Along with floods and fires, there is another type of natural disaster associated with California -- earthquakes. From Coalinga in 1983 to Loma Prieta (1989), Landers and Ferndale (1992), Northridge (1994), and more, the CCC has long been involved in earthquake cleanup and recovery efforts.
Corpsmembers helping with recovery efforts in San Francisco in 1989.
The CCC trains in emergency response and is ready to assist local and state agencies during these catastrophic events. Past efforts have included distributing food, water and other supplies to residents; cleaning up debris; dismantling hazardous chimneys and walls; and employing young people displaced by the earthquake. The CCC also assists with shelters managed by the Red Cross, and helps staff disaster assistance centers.

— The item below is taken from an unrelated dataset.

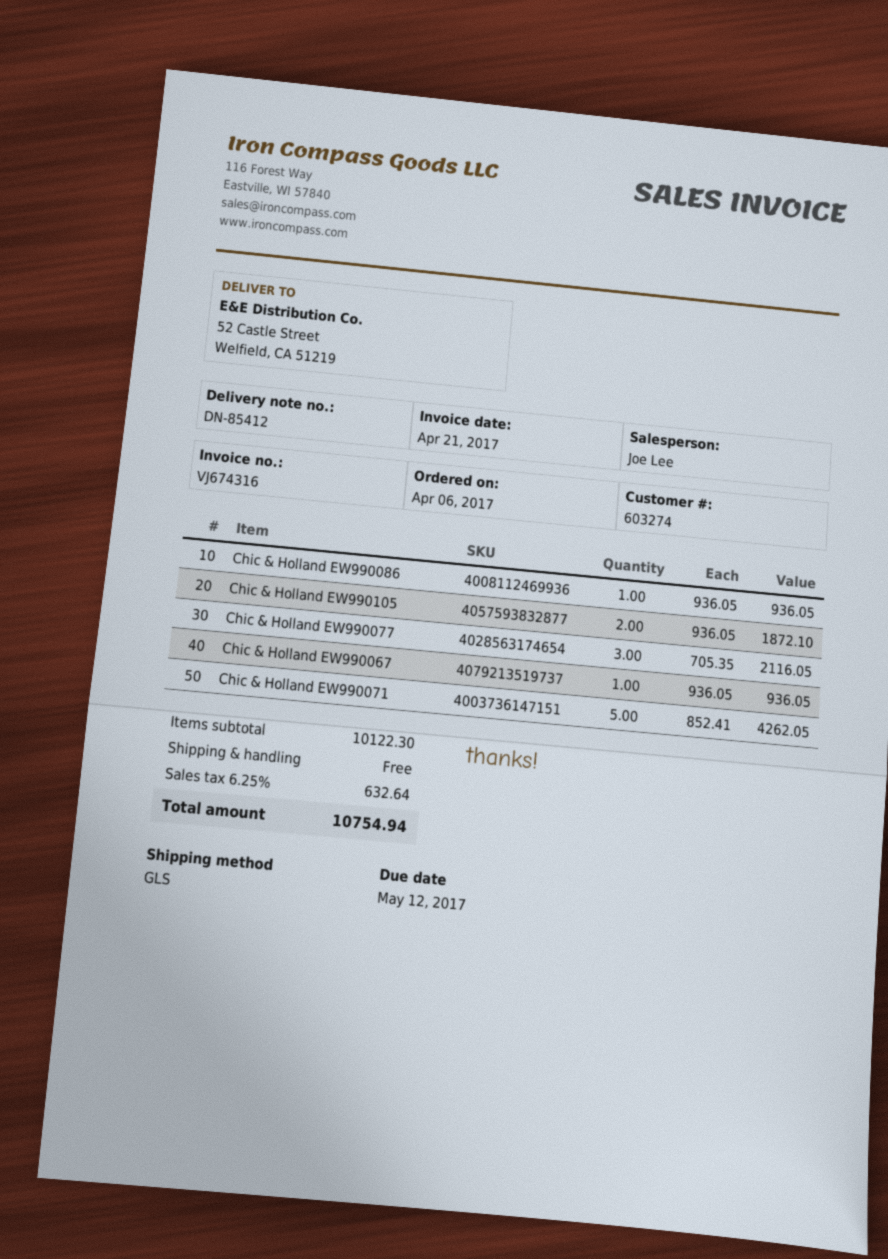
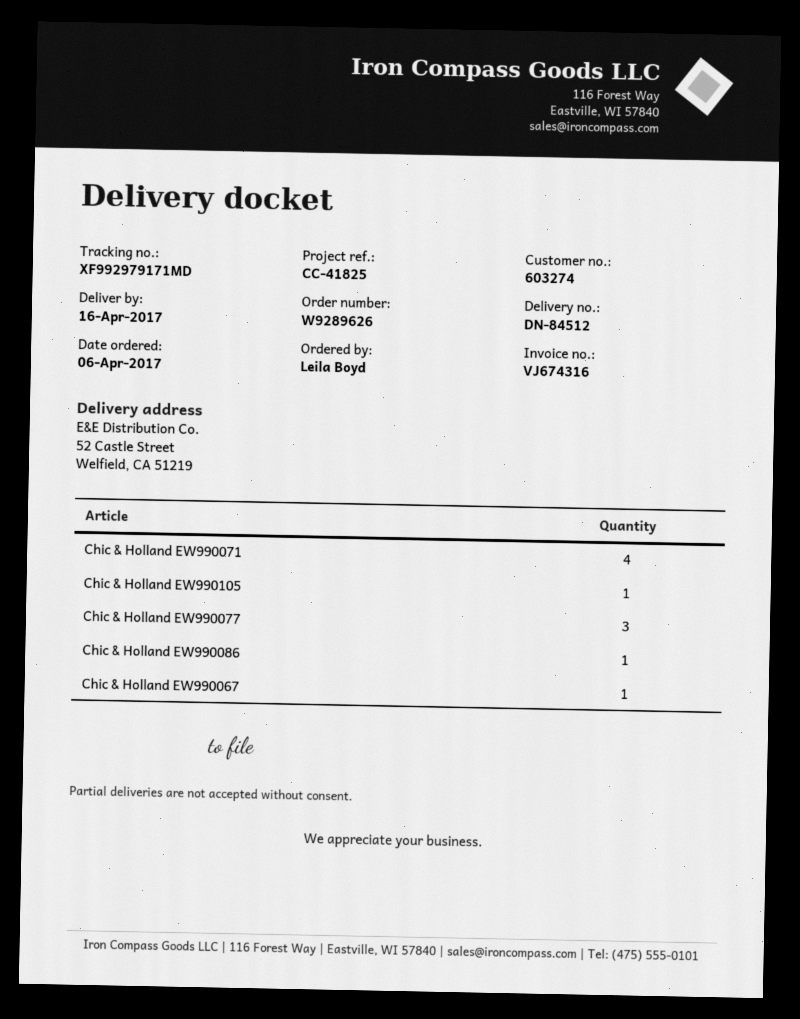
delivery note number: DN-85412 -> DN-84512
Chic & Holland EW990105: 2 -> 1
Chic & Holland EW990071: 5 -> 4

Just one day after the 1994 Northridge earthquake in Southern California, the CCC began recovery work. More than 170,000 hours and 315 dismantled chimneys later, the Corps completed its initial cleanup work. With the help of a subsequent federal grant, the CCC then hired nearly 200 young people from areas directly impacted by the quake.
Dismantling a chimney in Santa Clarita, after the 1994 Northridge quake.
Earthquakes are the type of disaster that happens without warning. CCC response capabilities can mobilize quickly and work with those agencies needing critical resources to help those communities impacted.